On Mon, 20 Feb 2017 at 10:41:49 +0100, Santiago Vila wrote:
> You are somehow trying to equate RC-ness with "it FTBFS in buildd.debian.org".

No, I'm saying that a sufficiently repeatable FTBFS on buildd.debian.org
is effectively release-critical whether Policy says it is or not,
because if we can't build the package, we can't release it (or can't
release security updates for it later, or both).

There are many other forms of release-critical bug. Not all of them
are FTBFS, and (perhaps more controversially) not all FTBFS are
release-critical.

Is it a bug that the packages you're talking about sometimes fail
their tests? Absolutely. I'm not arguing that it isn't - it indicates
that either the code under test is wrong, or the test is wrong, or
perhaps even both. Given enough developer time, it should be fixed;
but given enough developer time, we'd have all sorts of nice things.
A release-critical bug is a really big hammer, and I think it's
important to distinguish between fixes we *want*, and fixes we *need*.

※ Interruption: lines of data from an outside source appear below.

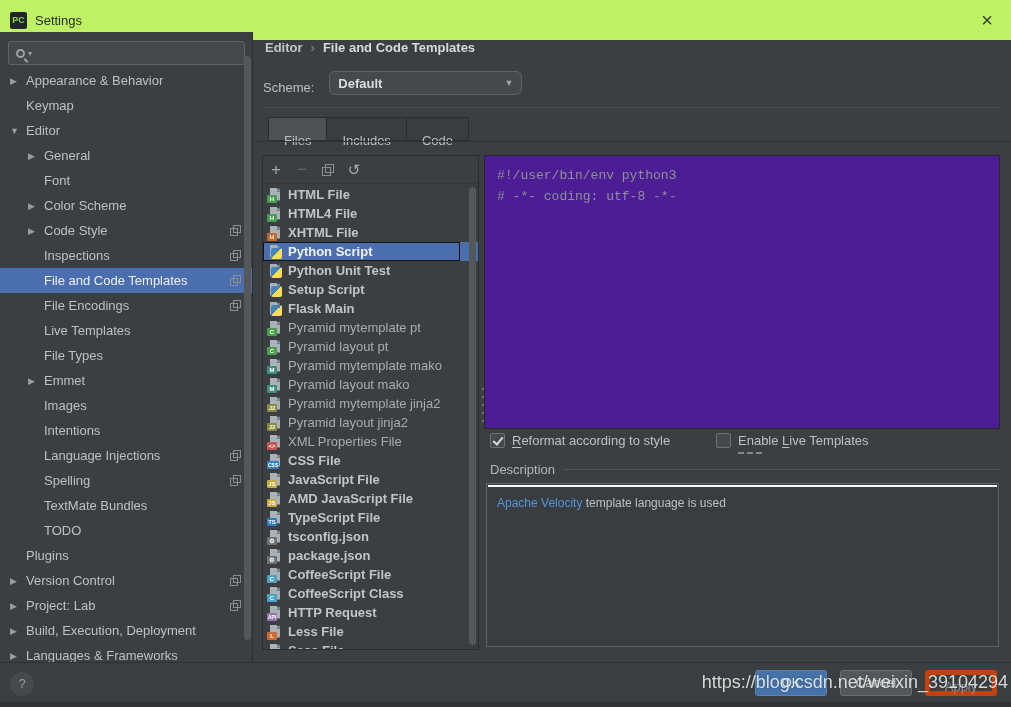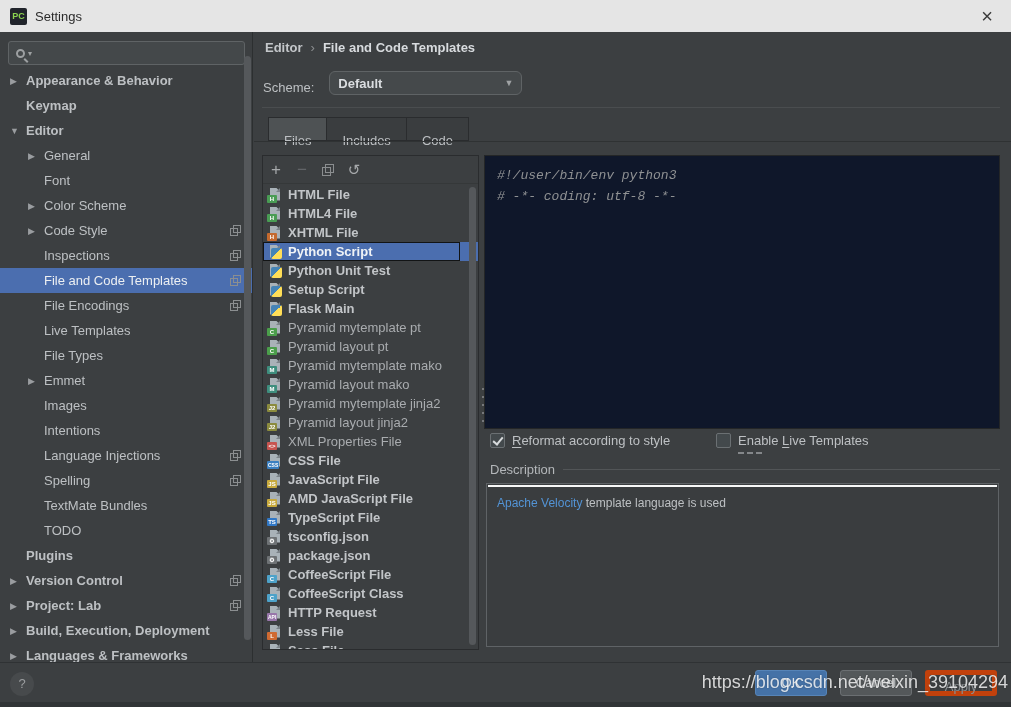--- a/index.html
+++ b/index.html
@@ -8,7 +8,7 @@
   #canvas { position:relative; width:1011px; height:707px; background:#3c3f41; overflow:hidden; }
 
   
-  #titlebar { position:absolute; left:0; top:0; width:1011px; height:32px; background:#e5e5e5; display:flex; align-items:center; }
+  #titlebar { position:absolute; left:0; top:0; width:1011px; height:40px; background:#bef264; display:flex; align-items:center; }
   #app-icon { width:17px; height:17px; margin-left:10px; background:#21242b; border-radius:2px; color:#8bd34f; font:bold 9px/17px "Liberation Sans",sans-serif; text-align:center; letter-spacing:0; }
   #win-title { margin-left:8px; font-size:13px; color:#2b2b2b; }
   #close-btn { margin-left:auto; margin-right:18px; font-size:20px; color:#3a3a3a; line-height:20px; cursor:default; }

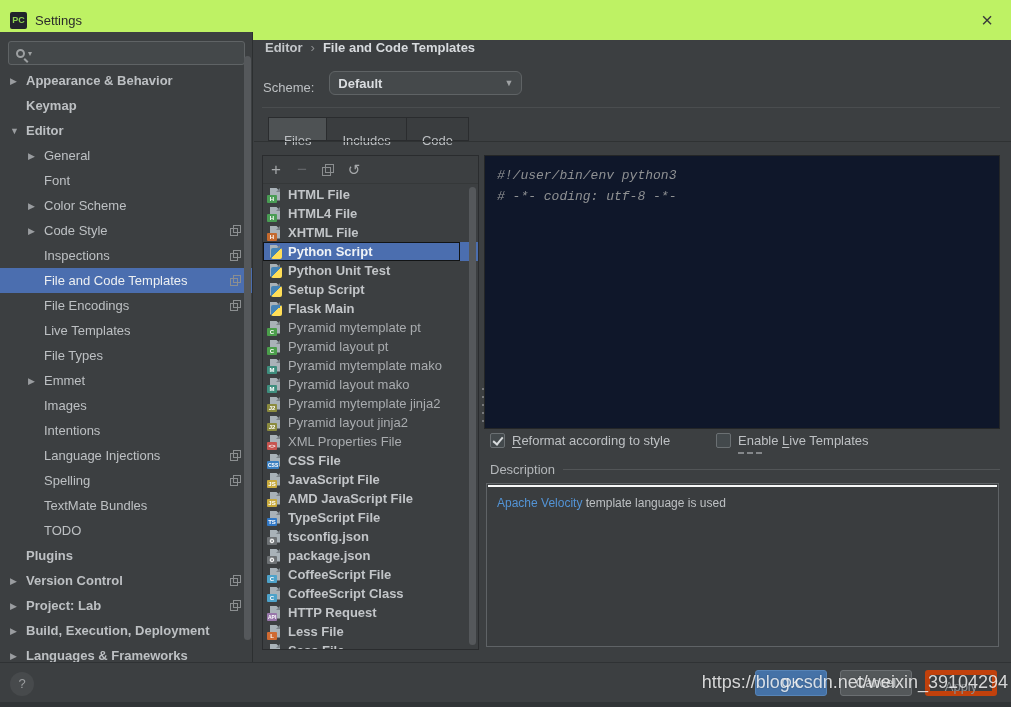--- a/index.html
+++ b/index.html
@@ -25,7 +25,7 @@
   .tree-row.selected { background:#4b6eaf; color:#eceff2; }
   .tree-row .arrow { width:13px; font-size:9px; color:#9a9da0; flex:none; }
   .tree-row .lbl { margin-left:3px; white-space:nowrap; }
-  .tree-row .lbl.b { font-weight:bold; }
+  .tree-row .lbl.b { font-weight:normal; }
   #sidebar-scrollbar { position:absolute; left:244px; top:56px; width:7px; height:584px; background:#55585b; border-radius:4px; }
 
   

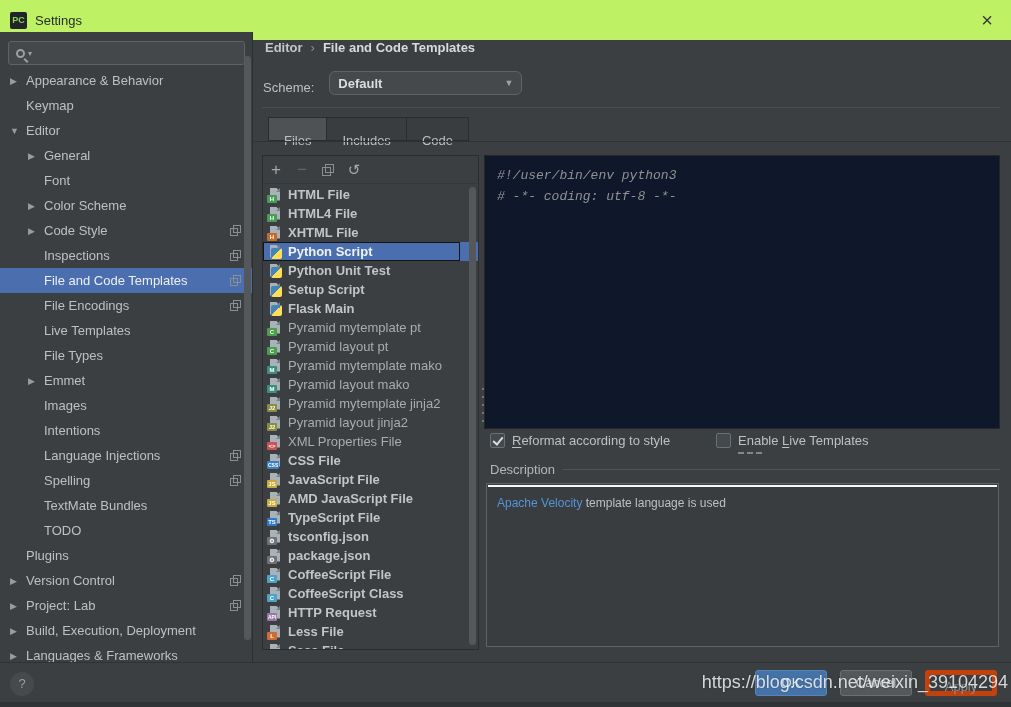--- a/index.html
+++ b/index.html
@@ -76,7 +76,7 @@
   #splitter i { width:2px; height:2px; border-radius:50%; background:#8a8d8f; }
 
   
-  #editor { position:absolute; left:230px; top:123px; width:516px; height:274px; background:#0f172a; border:1px solid #242627; padding:9px 12px;font-style:italic; }
+  #editor { position:absolute; left:230px; top:123px; width:516px; height:274px; background:#4c1d95; border:1px solid #242627; padding:9px 12px; }
   .code-line { font-family:"Liberation Mono", monospace; font-size:13px; line-height:21px; color:#8f9193; white-space:pre; }
 
   

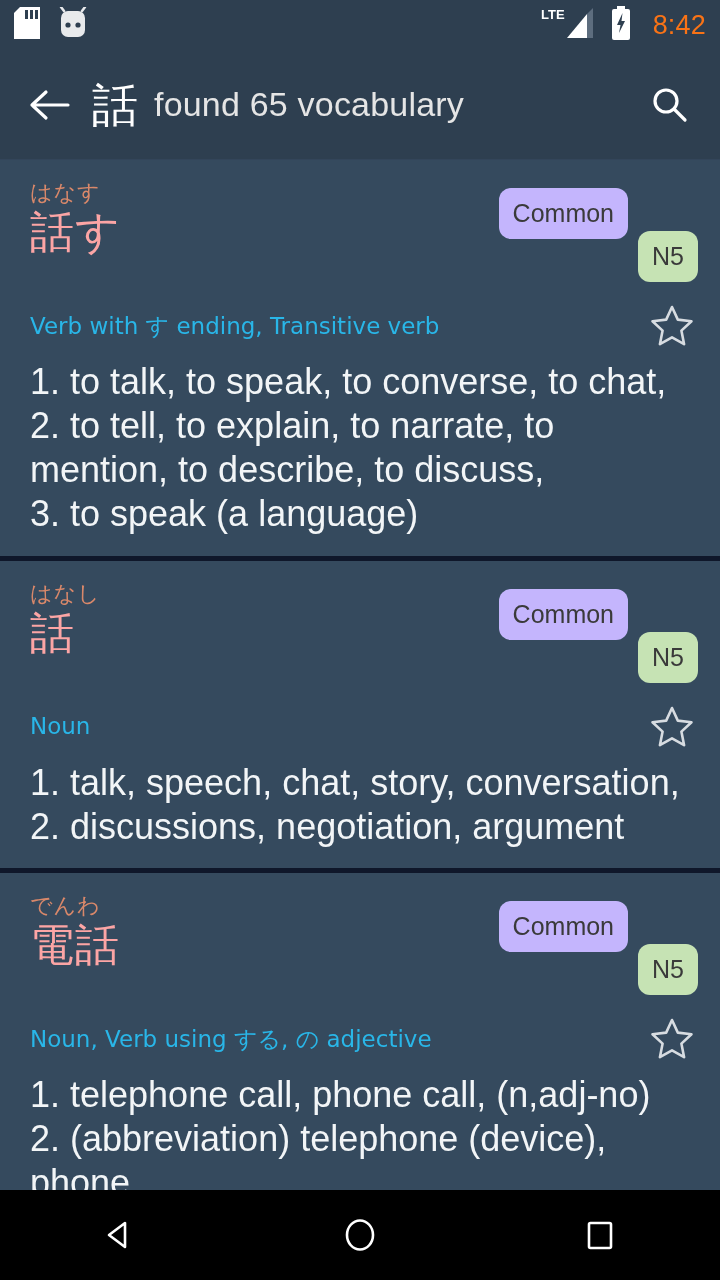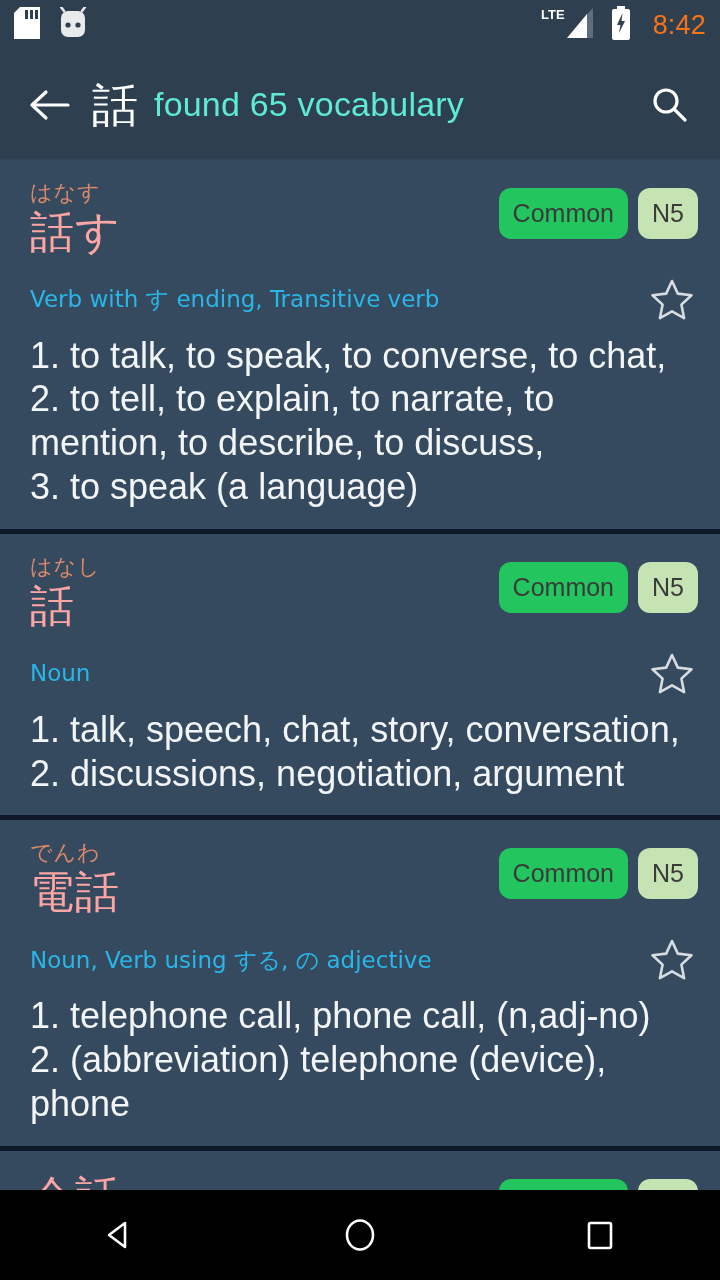--- a/index.html
+++ b/index.html
@@ -39,7 +39,7 @@
     font-weight:400;
   }
   .tb-title {
-    color:#5eead4; font-size:34px; font-weight:400; letter-spacing:.2px;
+    color:#e5e5e5; font-size:34px; font-weight:400; letter-spacing:.2px;
     white-space:nowrap; flex:1 1 auto; overflow:hidden;
   }
   .search-btn { width:56px; height:56px; display:flex; align-items:center; justify-content:center; flex:none; }

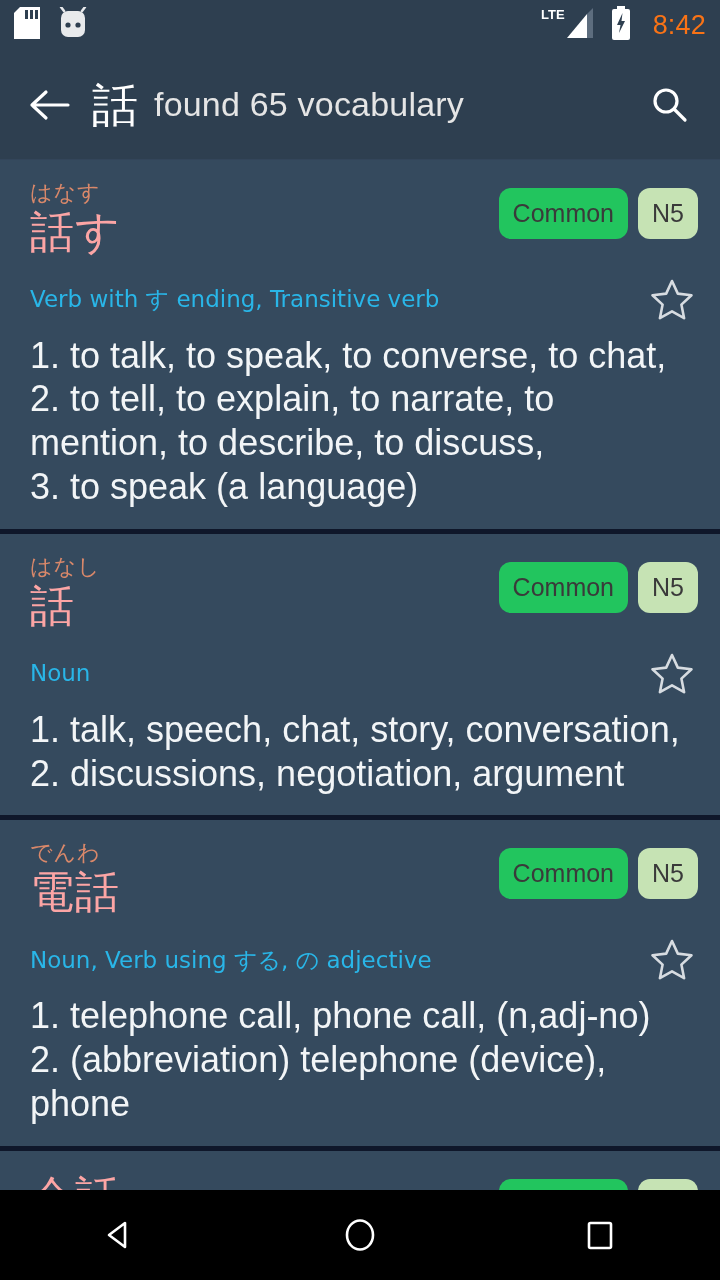--- a/index.html
+++ b/index.html
@@ -66,7 +66,7 @@
     border-radius:12px; font-size:25px; line-height:1;
     padding:13px 14px; font-weight:400; white-space:nowrap;
   }
-  .badge-common { background:#22c55e; color:#3a3a3a; }
+  .badge-common { background:#c4b5fd; color:#3a3a3a; }
   .badge-level  { background:#c6e3b4; color:#3a3a3a; }
 
   .pos-row { display:flex; align-items:center; margin-top:18px; }

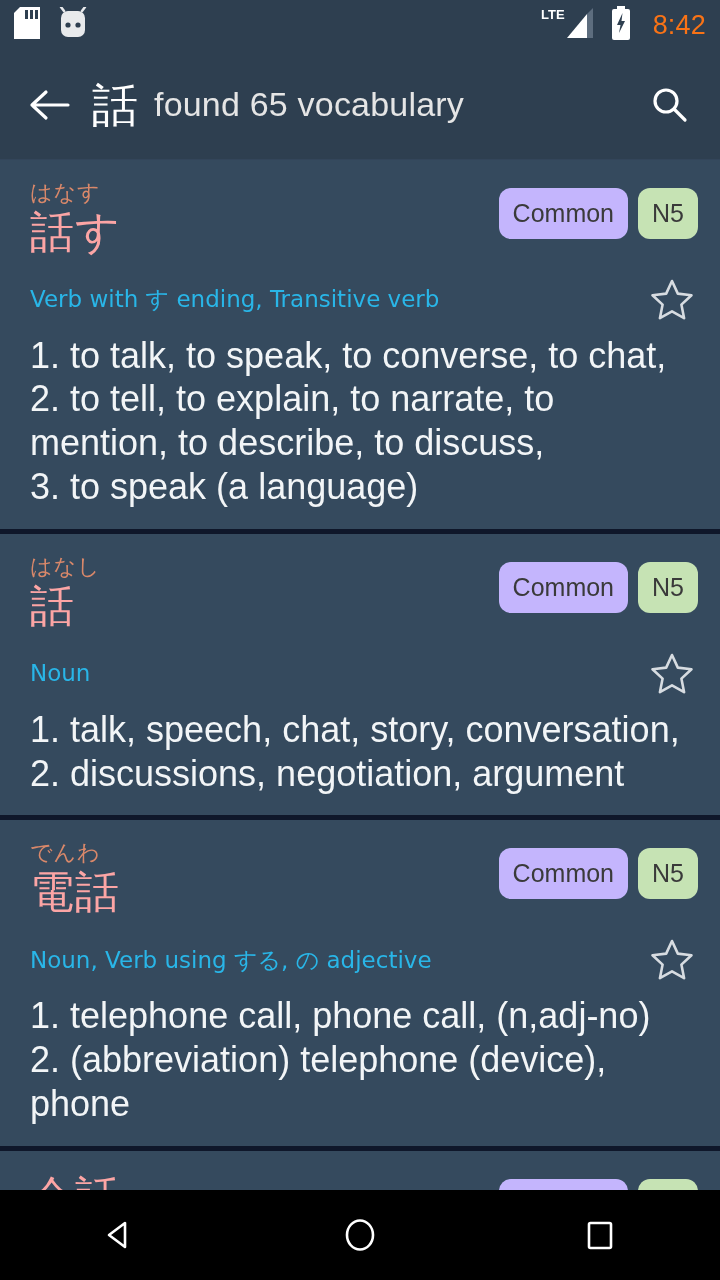--- a/index.html
+++ b/index.html
@@ -67,7 +67,7 @@
     padding:13px 14px; font-weight:400; white-space:nowrap;
   }
   .badge-common { background:#c4b5fd; color:#3a3a3a; }
-  .badge-level  { background:#c6e3b4; color:#3a3a3a; }
+  .badge-level  { background:#c6e3b4; color:#3a3a3a;margin-top:43px; }
 
   .pos-row { display:flex; align-items:center; margin-top:18px; }
   .pos {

By asking for these bugs to be escalated to RC, you're essentially
saying that they are bad enough bugs that Debian would be a better
operating system for its users and developers if the affected packages
were removed than if they were left in unfixed; or if they have too
many dependencies to consider that, then you're essentially saying that
Debian 9 cannot be released until someone fixes those bugs. If Debian's
official infrastructure, which provides production binaries to our users,
can and does build these packages, then that seems like it might be
an exaggeration.

Again, I am not saying these bugs aren't bugs, merely that we have no
shortage of bugs, and perhaps some of the others are a more effective
use of our developers' limited supplies of time and patience.

> And the couterexample has been provided by yourself: Bugs about tzdata
> and lsb-base were declared RC by a Release Manager well before they
> were removed from buildds (thanks to Lucas Nussbaum).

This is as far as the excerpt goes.